Prom is significant time in the lives of our teenagers. It is an event they will remember for many, many years to come. We all probably remember ours, don’t we? The teens know this and they work hard to make it a special night. There is a great deal of planning and preparation prior to prom. Even the invitation to ask someone to go to prom has become a big deal, often captured in video that goes viral on the internet. The dresses are purchased, and are very expensive, limousines are chartered, fancy dinner reservations are made and after prom events are scheduled that last until dawn. It is doubtful that anything short of a wedding or week long vacation gets this much planning, and pressure to ‘get it right’ in the lives of an adult.

With all of that distraction, pressure, excitement, peer pressure, emotion and stress it is not surprising that kids may make some poor decisions. It is our job to help them make good decisions and to stay focused on taking care of themselves. Our parental instinct to protect them is challenged in this season. They are going out and we can’t control everything that happens while they are away from us. Some parents would like to chaperone – in the car – at dinner – at the dance – at the after prom but, that isn’t typically going to happen. So, we need to equip them to make good choices.

Car crashes are one of the greatest threats to our kids on prom night and they remain the number one killer of teenagers in this country. The preparation you have done to make your kids good drivers is key to keeping them safe. But, they may forget their training at this emotionally charged time so, we are giving you a few reminders you can share with them throughout this season. Try giving them a tip every other day for a few weeks, then the week before prom step it up to every day. It just might help them to stay focused on keeping themselves safe.

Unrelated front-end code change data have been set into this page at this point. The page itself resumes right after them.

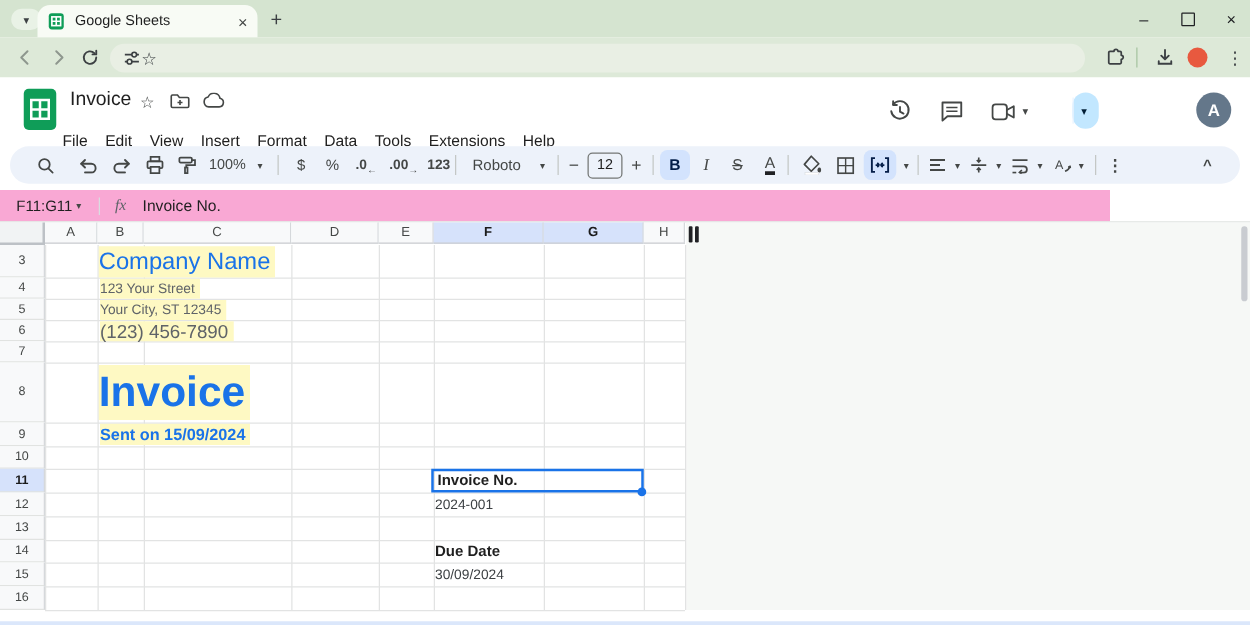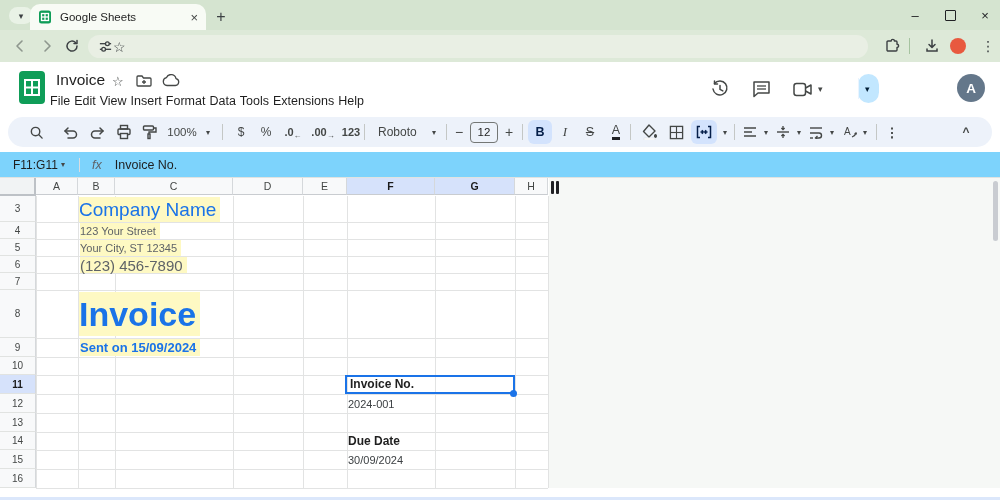--- a/index.html
+++ b/index.html
@@ -33,7 +33,7 @@
   .appbar{left:0;top:62px;width:1000px;height:55px;background:#fff}
   .doc-title{left:56px;top:71px;font-size:15.5px;color:#1f1f1f}
   .title-ic{top:74px;color:#444746}
-  .menubar{left:48px;top:91px;height:20px;display:flex;}
+  .menubar{left:48px;top:103px;height:20px;display:flex;gap:10px;}
   .menu-item{font-size:12.5px;color:#1f1f1f;padding:1px 2px;line-height:18px}
   .appic{top:76px;width:26px;height:26px;display:flex;align-items:center;justify-content:center}
   .share{left:858px;top:74px;height:29px;border-radius:15px;background:#c2e7ff;display:flex;align-items:center}

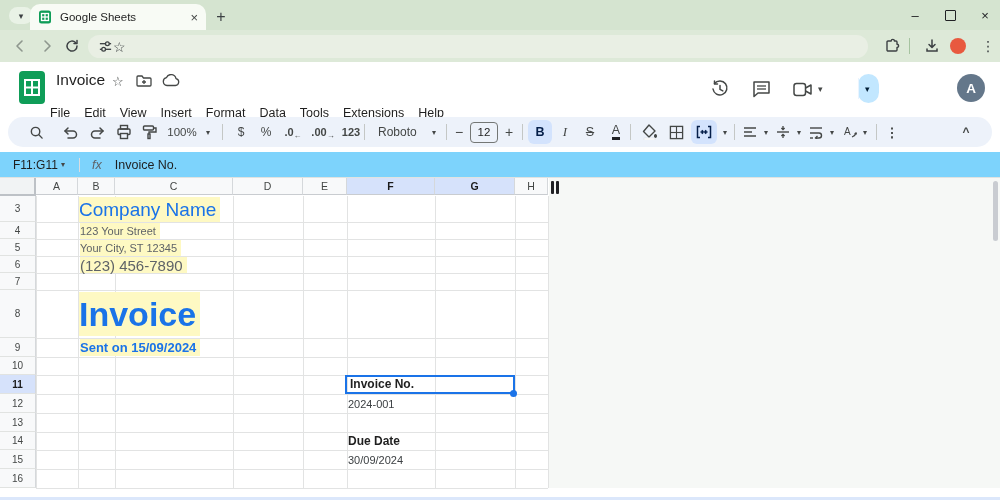--- a/index.html
+++ b/index.html
@@ -57,7 +57,7 @@
   .deci-arrow{font-size:8px;margin-top:7px}
 
   
-  .fbar{left:0;top:152px;width:1000px;height:25px;background:#7dd3fc;display:flex;align-items:center}
+  .fbar{left:0;top:152px;width:888px;height:25px;background:#f9a8d4;display:flex;align-items:center}
   .fbar-line{left:0;top:177px;width:1000px;height:1px;background:#e0e3e1}
   .namebox{font-size:12px;color:#1f1f1f;margin-left:13px;width:50px}
   .fx{font-style:italic;font-family:Liberation Sans, sans-serif;font-size:12.5px;color:#5f6368}

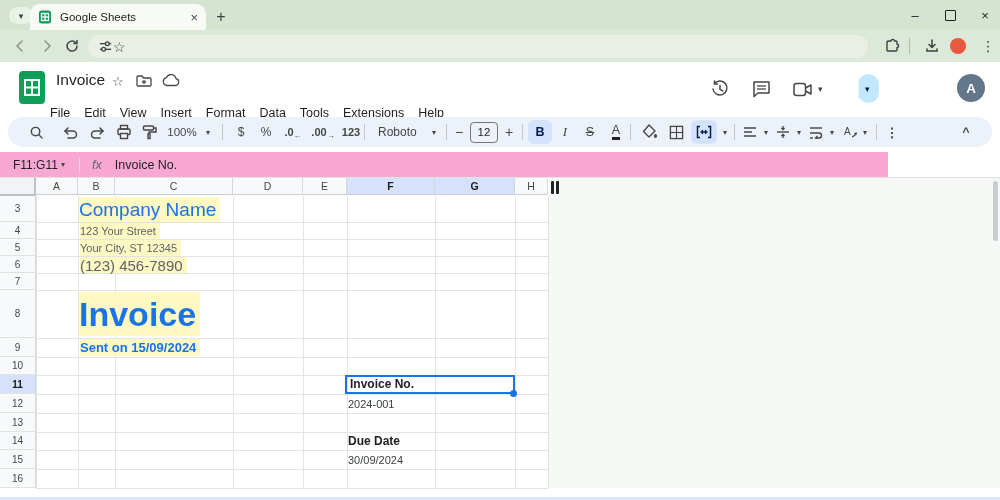--- a/index.html
+++ b/index.html
@@ -60,7 +60,7 @@
   .fbar{left:0;top:152px;width:888px;height:25px;background:#f9a8d4;display:flex;align-items:center}
   .fbar-line{left:0;top:177px;width:1000px;height:1px;background:#e0e3e1}
   .namebox{font-size:12px;color:#1f1f1f;margin-left:13px;width:50px}
-  .fx{font-style:italic;font-family:Liberation Sans, sans-serif;font-size:12.5px;color:#5f6368}
+  .fx{font-style:italic;font-family:Liberation Serif, serif;font-size:12.5px;color:#5f6368}
   .fcontent{font-size:12.5px;color:#1f1f1f;margin-left:13px}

• To drive safer, stay on well-lit roads. If you have to get out of your car be sure to have a charged cell phone with you at all times.
• Make sure that your date and/or driver does not drink any alcohol or any other drug that impairs your judgment and performance.
• During weekends and ‘date nights’ there tend to be more drunk drivers on the road.
• Always keep a watch for oncoming traffic, as impaired drivers tend to drive toward lights. (And will cross over on to your side of the road.)
• Before you leave home, have directions to where you are going on prom night and leave a copy with your parents.
• Plan ahead—make sure you have a safe plan for prom night. Include a contingency in case things don’t go as planned – maybe your ride has a drink, what will you do?
• Discuss your plans with your friends, remind each other about responsible decision-making and confronting peer pressure.
• Remember to keep your cell phone charged, turned on and with you at all times.
• Know where you are and where your plans will take you next; keep your parents and friends informed.
• Remember to contact your parents if your plans change.
• Do not allow anyone in your car or limo that has alcohol, drugs or weapons. It is dangerous and everyone in the car is at risk of being arrested.
• Protect yourself – if something even feels a little unsafe, take action and remove yourself from the situation. Get out of the car if needed, your parents will be GLAD to come pick you up.
• Your safety is more important than peer pressure – the decision to go against the peer pressure will be very difficult but, it just might save your life and the lives of your friends that see you making a good decision.
• We suggest that you make sure your teen knows that you, as parents would much rather get a call from them, even if they have made bad decisions and mistakes and need help than to get a call from someone else reporting that they were hurt by those decisions.
• We recommend that you make Prom night a conflict free night. Make sure thy can call for help and get it without lecture, judgment or negative energy. Their good decisions to ‘bail out’ should go a long way to reducing consequences from their earlier bad decisions.

Many of these tips were distributed by the Colorado Division of Motor Vehicles and we share them with their permission.